In your first post you said:
[quote] This is in the context of "Design by contrast" (DBC) as a useful companion to "Test-driven development" and other forms of external tests. [/quote]
I presume the "contrast" was a typo for contract.
I'd like to make it easy to assert invariants and postconditions
Invariants and postconditions **are** contracts. Both are part of DBC.
It seems very odd that you are taking only two thirds of DBC. Why do you think that preconditions are not important?
over critical pieces of code to guard against failures caused by:
- bugs in the design or the implementation
- third party software violating its contracts
- the environment
You just said you're not interested in contracts. Now you say you want to enforce third-party software's contracts.
The first item you give (bugs in design or implementation) is part of DBC.
The second is not something you can enforce. You don't know what, if any, contracts a third-party library may be enforcing internally. The only thing you can even *attempt* to enforce is the third-party external API, but you don't need anything more than a bare assert for that.
You can use assert as it is to validate your arguments that you pass to libraries:
assert isinstance(count, int) and count > 0 result = some_library.func(count)
so no change needed there. To verify that the third-party library is returning what it promises to return can also be done with assert:
assert result is not None and hasattr(result, 'spam')
Why target *assert*? Because invariants are clearer when the expected condition is what's asserted.
If all you want is to be able to flip the sense of a test without using `not`, then it sounds like you need an "unless" keyword:
unless condition: # block raise MyError(msg)
That avoids abusing assert for things that aren't assertions.
But adding a new keyword just so you don't have to write `not` seems like a high cost for a low benefit. Although now that we have soft keywords, the cost is somewhat less.
Why specify an ExceptionType?

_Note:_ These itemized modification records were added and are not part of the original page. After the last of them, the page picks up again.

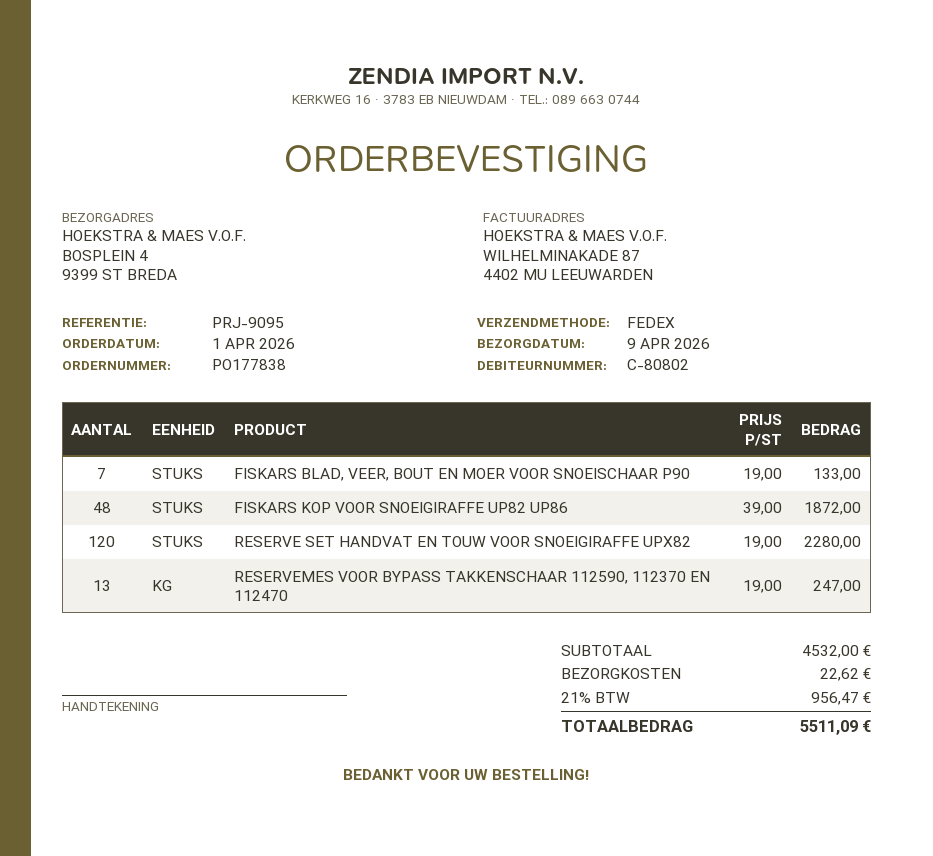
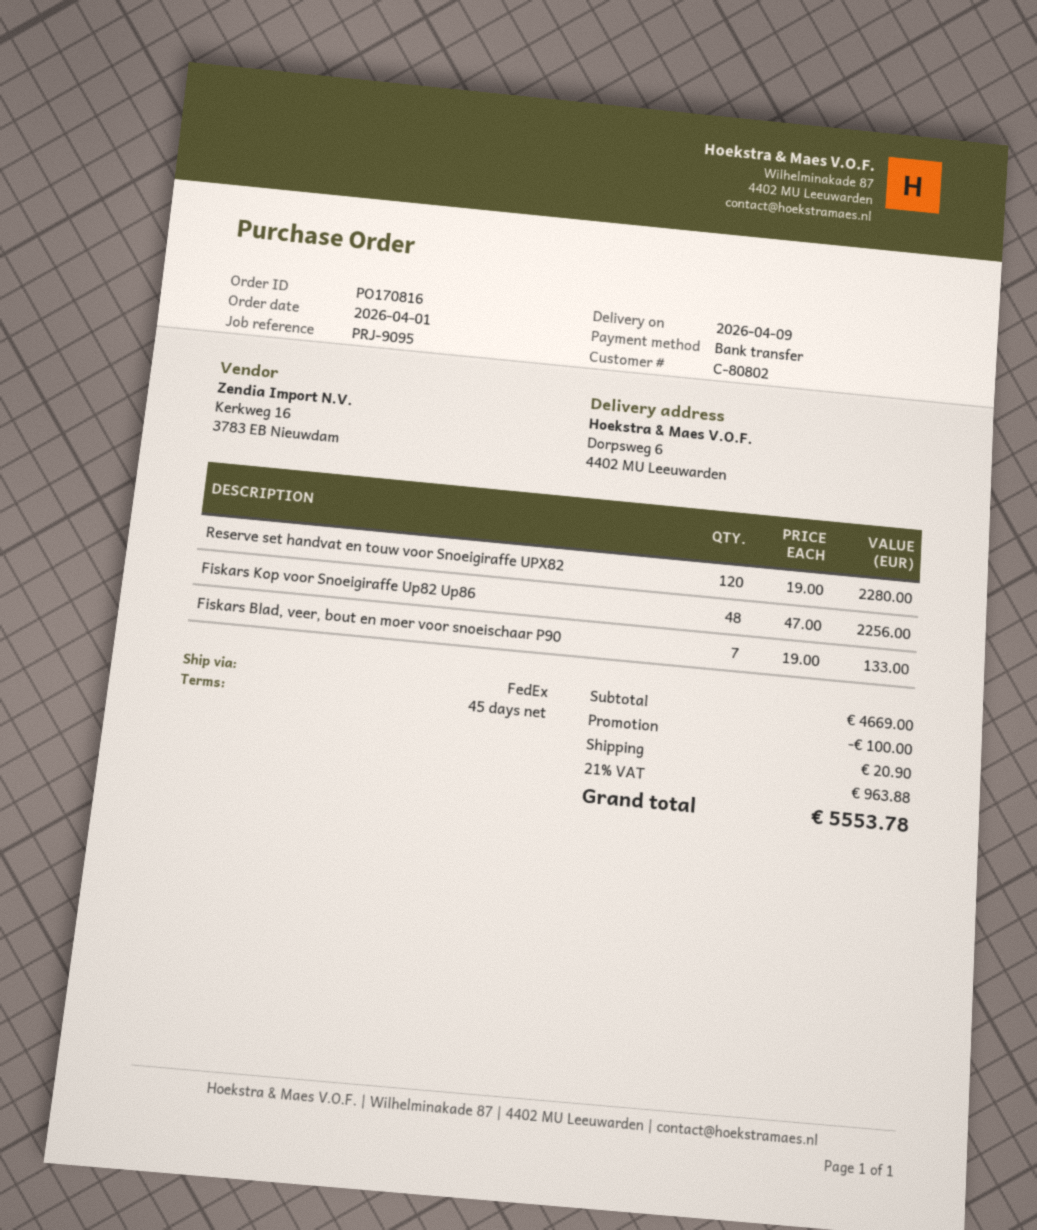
order number: PO177838 -> PO170816
ship to: BOSPLEIN 4, 9399 ST BREDA -> Dorpsweg 6, 4402 MU Leeuwarden
FISKARS KOP VOOR SNOEIGIRAFFE UP82 UP86: 48 x 39.00 = 1872.00 -> 48 x 47.00 = 2256.00
RESERVEMES VOOR BYPASS TAKKENSCHAAR 112590, 112370 EN 112470: 13 x 19.00 = 247.00 -> none
subtotal: 4532.00 -> 4669.00
discount: none -> 100.00
shipping: 22.62 -> 20.90
tax: 21% = 956.47 -> 21% = 963.88
total: 5511.09 -> 5553.78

Although in theory an assertion should never fail, reality is that they will fail,
If your assertions are regularly failing in production, then either your application is full of bugs and you put it into production too soon, or you are misusing assert by using it for things which aren't assertions.

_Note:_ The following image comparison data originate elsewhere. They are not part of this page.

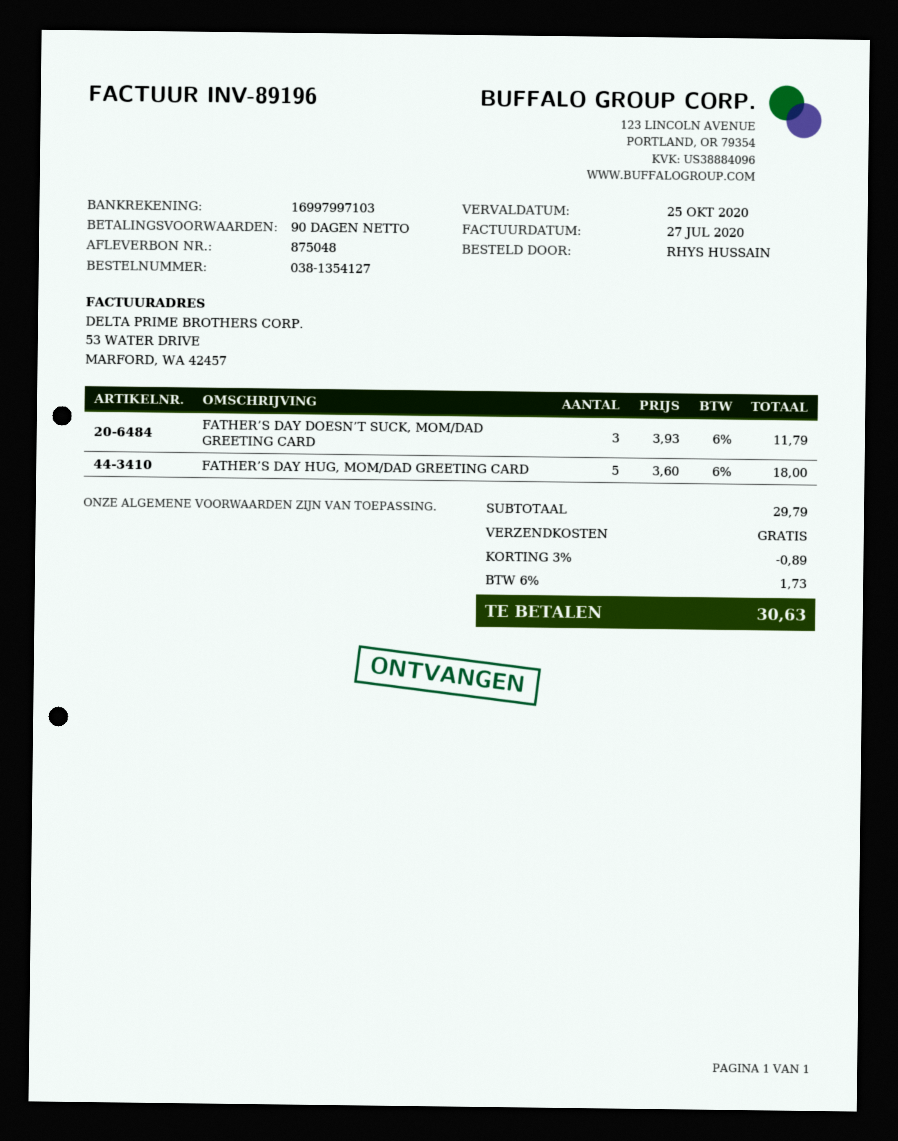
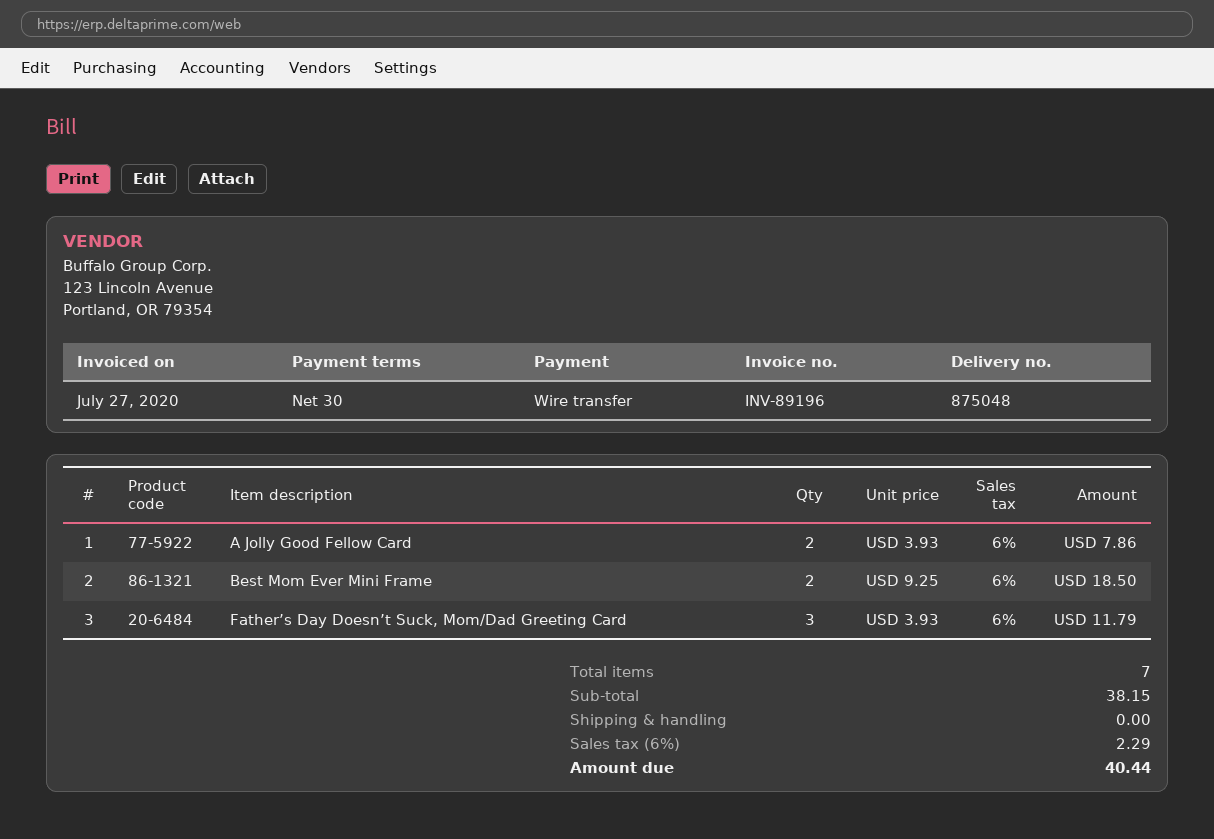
payment terms: 90 days -> 30 days
FATHER’S DAY HUG, MOM/DAD GREETING CARD: 5 x 3.60 = 18.00 -> none
A Jolly Good Fellow Card: none -> 2 x 3.93 = 7.86
Best Mom Ever Mini Frame: none -> 2 x 9.25 = 18.50
subtotal: 29.79 -> 38.15
discount: 3% = 0.89 -> none
tax: 6% = 1.73 -> 6% = 2.29
total: 30.63 -> 40.44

In any case, you don't need to raise different exception types in order to assess the failure. You need to know *where* the failure occurred.
and it's useful for outer layers of a software system to be able to assess the severity of a failure to know which actions are appropriate.
- preserve major state and HALT
- rollback and halt
The first three are what I would call "exit gracefully" (if possible, but if an error is so severe you can't exit gracefully, then all you can do is exit).
If an error can be resolved by retrying, then it is not an assertion that was violated. You cannot *assert* that (e.g.) a web server will respond with the expected amount of data, or that a user will input exactly 'Y' or 'N' at the prompt.